» Work instruction
Reproduce exactly the lines from the line containing "Apr 2016: 300000 -> 271000" through the last line of the listing, and no others.

» Entries provided
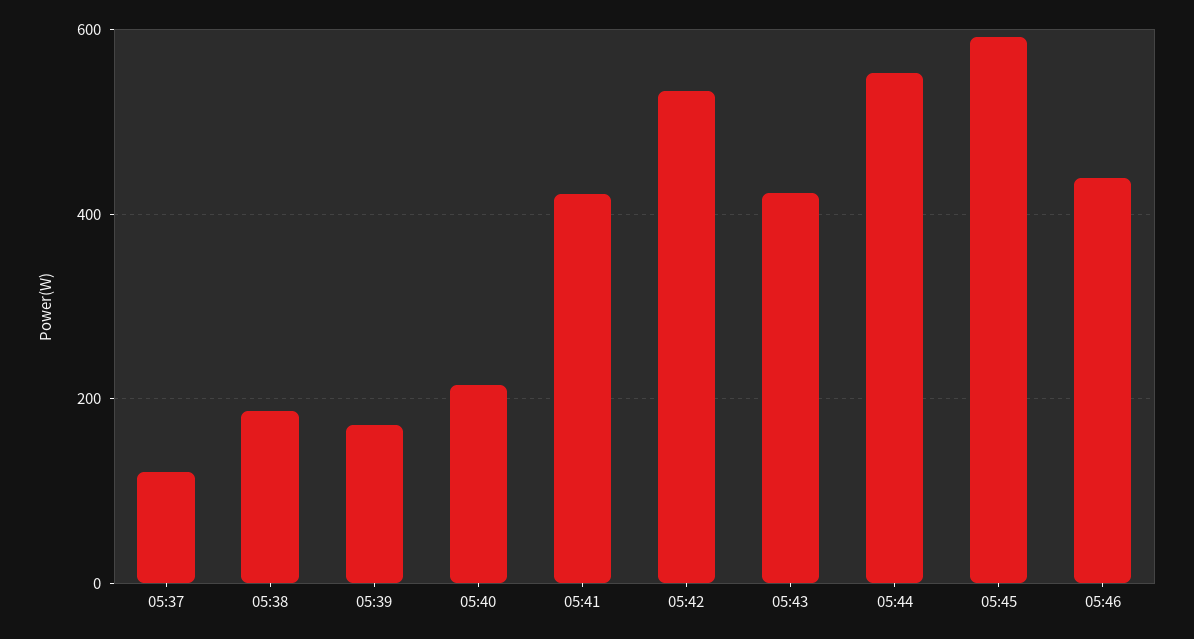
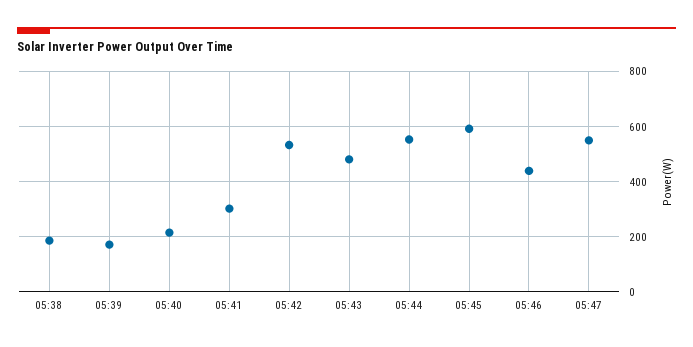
05:37: 120 -> none
05:41: 420 -> 300
05:43: 420 -> 475
05:47: none -> 550

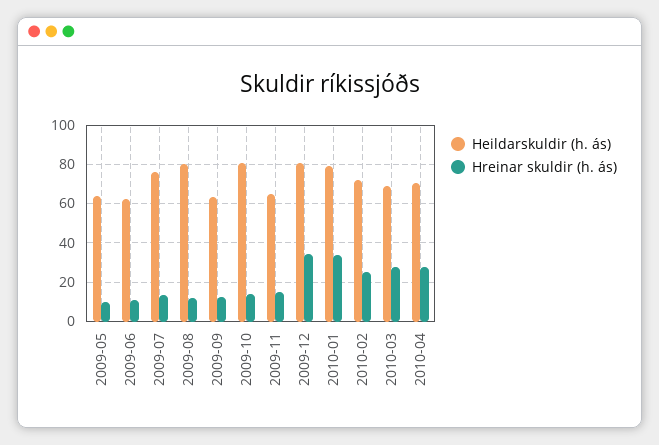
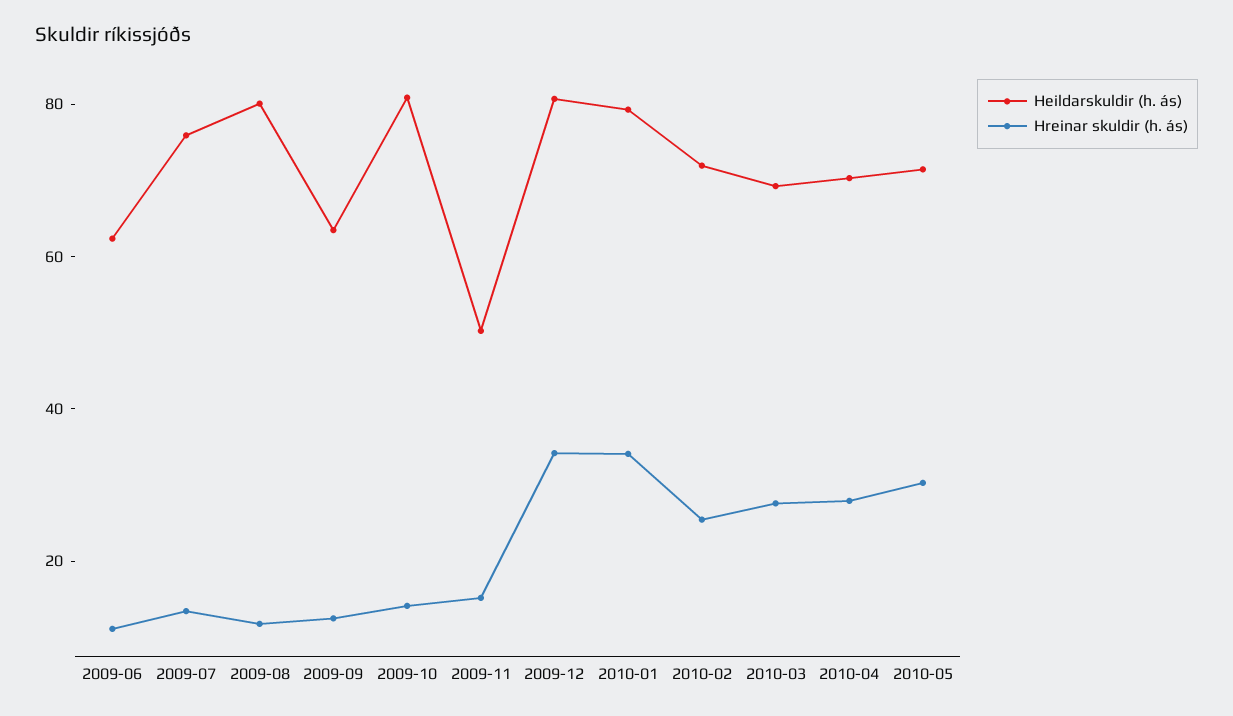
Heildarskuldir (h. ás), 2009-05: 65 -> none
Hreinar skuldir (h. ás), 2009-05: 10 -> none
Heildarskuldir (h. ás), 2009-11: 65 -> 50
Heildarskuldir (h. ás), 2010-05: none -> 70
Hreinar skuldir (h. ás), 2010-05: none -> 30

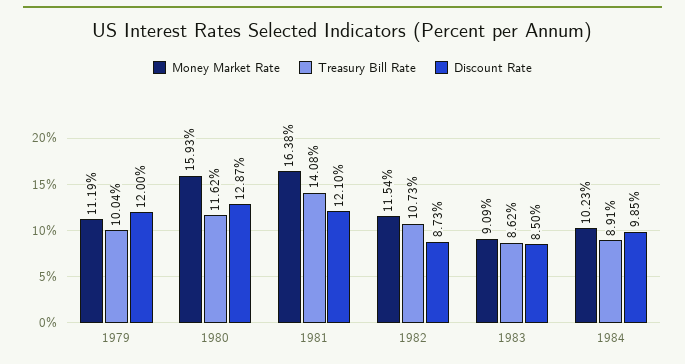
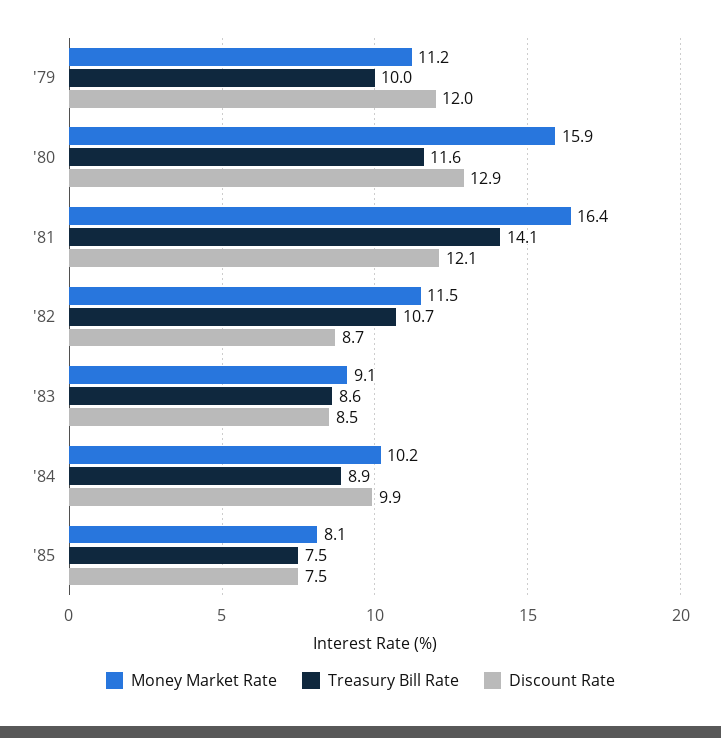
Money Market Rate, '85: none -> 8.1
Treasury Bill Rate, '85: none -> 7.5
Discount Rate, '85: none -> 7.5

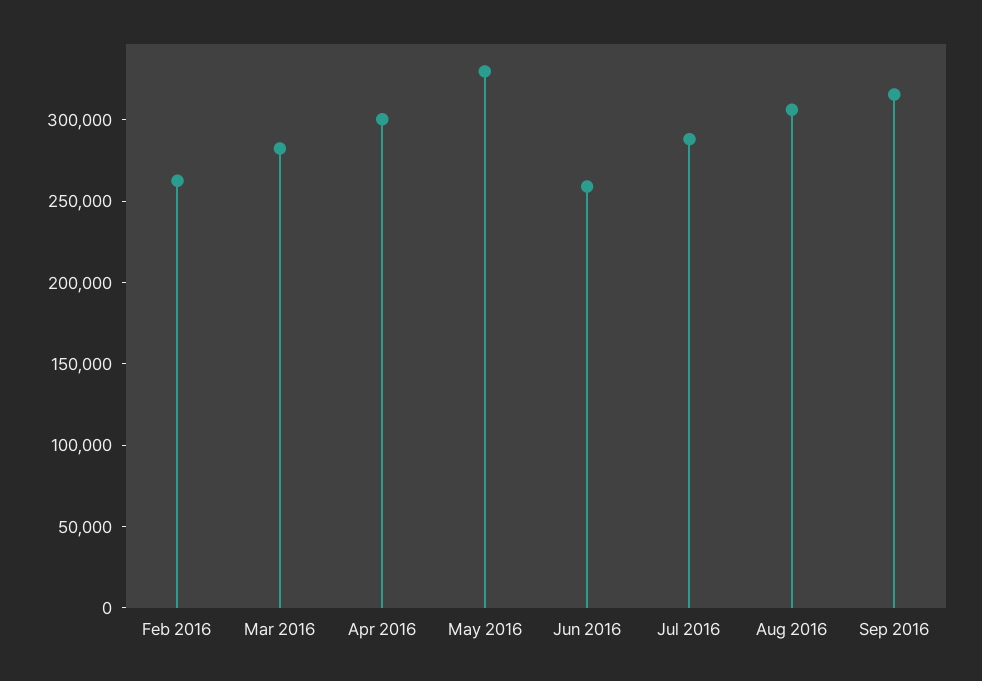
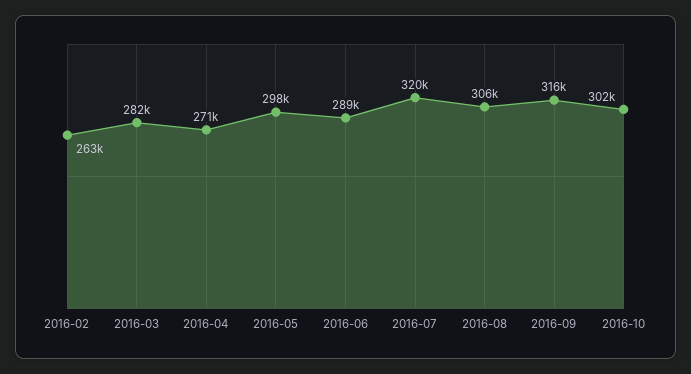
Apr 2016: 300000 -> 271000
May 2016: 330000 -> 298000
Jun 2016: 260000 -> 289000
Jul 2016: 290000 -> 320000
2016-10: none -> 302000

» Solved problem
Apr 2016: 300000 -> 271000
May 2016: 330000 -> 298000
Jun 2016: 260000 -> 289000
Jul 2016: 290000 -> 320000
2016-10: none -> 302000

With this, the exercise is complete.